UNDP Bangladesh Women and Youth entrepreneurship

Posted By Stella Hanly, Aspen Institute - ANDE, Monday, December 12, 2011

2004

Bangladesh is one of the world’s poorest countries and the population is predominantly rural, with about 85 per cent of its 140 million people living in rural areas. Rural people depend mainly on the land for their livelihoods, which is both fertile and extremely vulnerable and large areas are at risk because of frequent floods and cyclones.

It is estimated that rural poverty rates now stands at around 50 per cent, and more than 25 per cent of rural households live in extreme poverty. With this existing situation, chronically poor people, especially women,suffer persistent food insecurity, own no cultivable land or assets, are often illiterate and may also suffer serious illnesses or disabilities. One of the main causes of rural poverty in Bangladesh is extreme climate and a large proportion of the country is low-lying and vulnerable to flooding. Many rural poor people live in areas subject to extreme annual flooding, which can destroy their crops, homes and livelihoods. Another root cause of rural poverty has been the enormous population growth and the pressure it has placed on the environment; unleashing problems such as erosion and flooding that in turn aggravate the situation of rural poor people.

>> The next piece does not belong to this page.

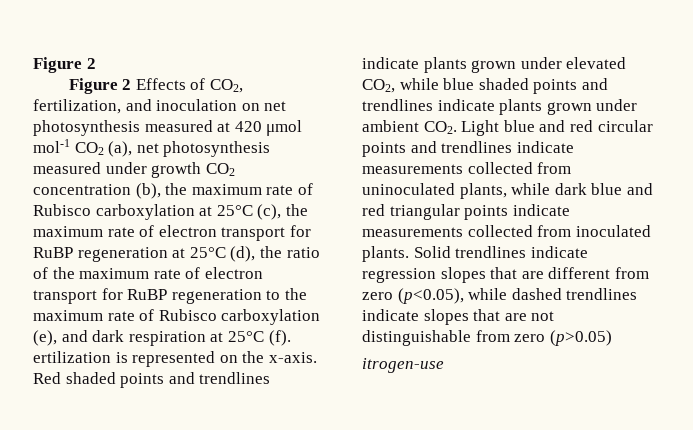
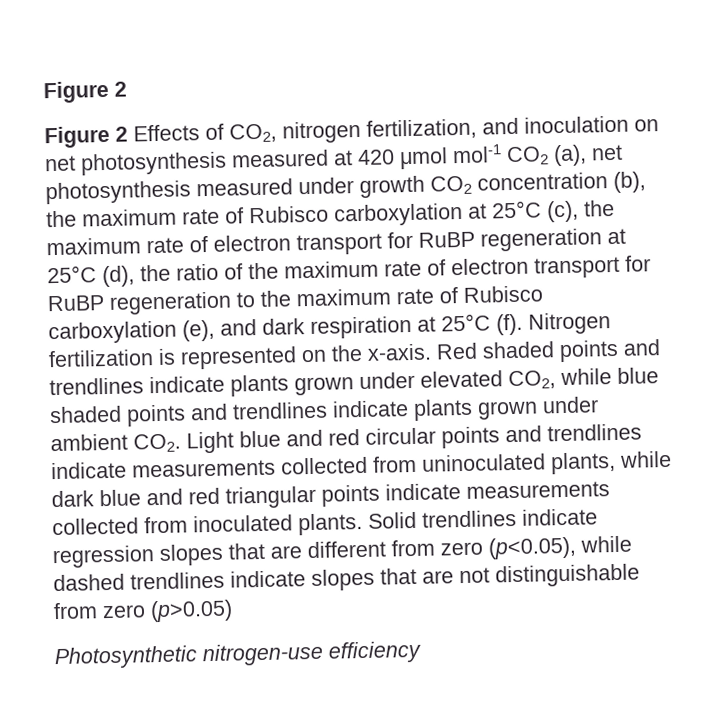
- Figure 2 Effects of CO2, fertilization, and inoculation on net photosynthesis measured at 420 μmol mol-1 CO2 (a), net photosynthesis measured under growth CO2 concentration (b), the maximum rate of Rubisco carboxylation at 25°C (c), the maximum rate of electron transport for RuBP regeneration at 25°C (d), the ratio of the maximum rate of electron transport for RuBP regeneration to the maximum rate of Rubisco carboxylation (e), and dark respiration at 25°C (f). ertilization is represented on the x-axis.
+ Figure 2 Effects of CO2, nitrogen fertilization, and inoculation on net photosynthesis measured at 420 μmol mol-1 CO2 (a), net photosynthesis measured under growth CO2 concentration (b), the maximum rate of Rubisco carboxylation at 25°C (c), the maximum rate of electron transport for RuBP regeneration at 25°C (d), the ratio of the maximum rate of electron transport for RuBP regeneration to the maximum rate of Rubisco carboxylation (e), and dark respiration at 25°C (f). Nitrogen fertilization is represented on the x-axis.
- itrogen-use
+ Photosynthetic nitrogen-use efficiency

Women are among the poorest of the rural poor, especially when they are the heads of their households,such as widows or wives of men who have migrated in search of employment. They suffer discrimination because of their gender, they have scarce income-earning opportunities and their nutritional intake is often inadequate. Among extremely poor people, there is a disproportionate number of households headed by women.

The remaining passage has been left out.